物性物理に現れる様々な量子系において,量子化渦が現れる。 水や空気などの古典流体において,渦とは流れの循環として特徴づけられ、乱流を特徴づけるなど重要な役割を担っているが、渦の循環は連続的であり、あいまいである。 これに対して、量子流体、すなわち超流動体における渦は循環がプランク定数と(Heなどの)原子の質量を用いてh/mと量子化される「量子化渦」であり1本2本と数えられる基本的な自由度である。 実際、渦を用いて量子乱流を特徴づけることが精力的になされている。超流動体を回転させると、複数の渦が回転軸に平行に生成され渦格子を生成する。 Heにおける量子化渦は、これまでは循環を測定することで存在が確かめられていたが、最近、直接可視化されるようになった。 また、冷却原子のボース・アインシュタイン凝縮(BEC)においては、量子化渦を観測することでその超流動性が確認された。 一方、超伝導体に磁場をかけると磁場の方向に磁束が量子化された渦が生成され、第二種超伝導体においては渦格子が生成される。 超伝導体においても、渦は渦相を決める重要な自由度である。
さて、本講義ではこのような物性物理における渦について、場の理論を用いた理解を行いたい。 また、それらの渦の素粒子論や宇宙論の類似物として、宇宙紐というものがある。 実際、超流動渦、超伝導渦は、それぞれ大域渦、局所渦と呼ばれる宇宙紐である。 これら物性の渦と宇宙紐は静的な性質においては、ほぼ同じものと言ってよい。 しかし、一旦ダイナミクスに目を向けると、異なる部分もあり、それらは物性における渦は非相対論的、素粒子・宇宙における渦は相対論的であることに起因する。 それでも、両者では渦の再結合の仕組みなどダイナミクスにおいてもいくつかの共通部分もある。
また講義の後半では、超流動や超伝導の多成分系における渦について解説する。 この場合、一般に渦の循環や磁束が整数に量子化されない。超流動にける循環は、スピノールBECでは有理数に、多成分BECでは無理数に量子化される。 同様に、超伝導における磁束の場合は、p波超伝導では半整数に、多バンド超伝導では無理数に量子化される。 また、中性子星の内部の非常に高密度な状況下においてはクォークのカラー超伝導が実現されるが、これも多成分系である。 そこで現れる非アーベリアン渦は循環が1/3に量子化されている。

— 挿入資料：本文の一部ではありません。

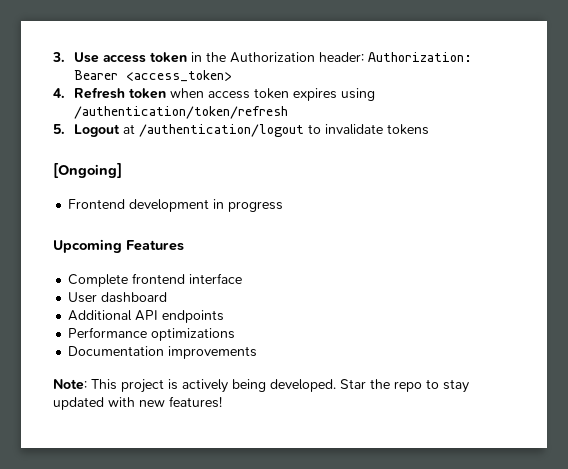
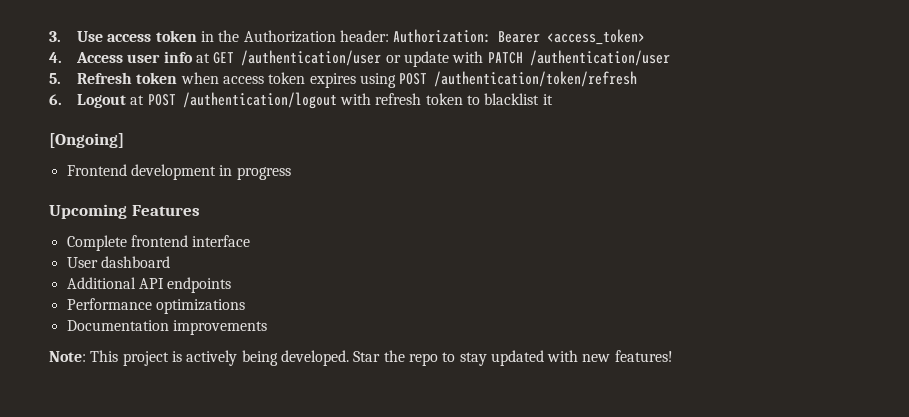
- 4. Refresh token when access token expires using /authentication/token/refresh
+ 4. Access user info at GET /authentication/user or update with PATCH /authentication/user
+ 5. Refresh token when access token expires using POST /authentication/token/refresh
- 5. Logout at /authentication/logout to invalidate tokens
+ 6. Logout at POST /authentication/logout with refresh token to blacklist it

最後に、時間が許せば、超伝導の渦やフェルミ冷却原子におけるフェルミオン励起についても議論する。 渦のコアに、フェルミオンの準粒子が捕らわれ、ある条件のもとではゼロエネルギー・マヨラナ・フェルミオンが現れる。 このために、渦自体が、非アーベル統計に従う非アーベリアン・エニオンになる。 これについては、量子計算への応用にからんで最近とても注目されている。

● 世話人松田による紹介文

素粒子物理と物性物理と聞くと違う分野のように聞こえますが、実際には場の理論という共通言語を通して深い結び付きがあります。
新田先生は、素粒子・原子核物理におけるソリトンと物性物理における渦(冷却原子や超伝導中の渦)を統括的に研究なさっています。
今回の講義では、それらの共通点及び違いについて、また物性で注目されているスピノールBECや多成分BECにおける渦について解説していただく予定です。
素粒子物理と物性物理の両方の立場から見る、大変貴重なお話になりますので、皆さんぜひこの講義にご参加ください。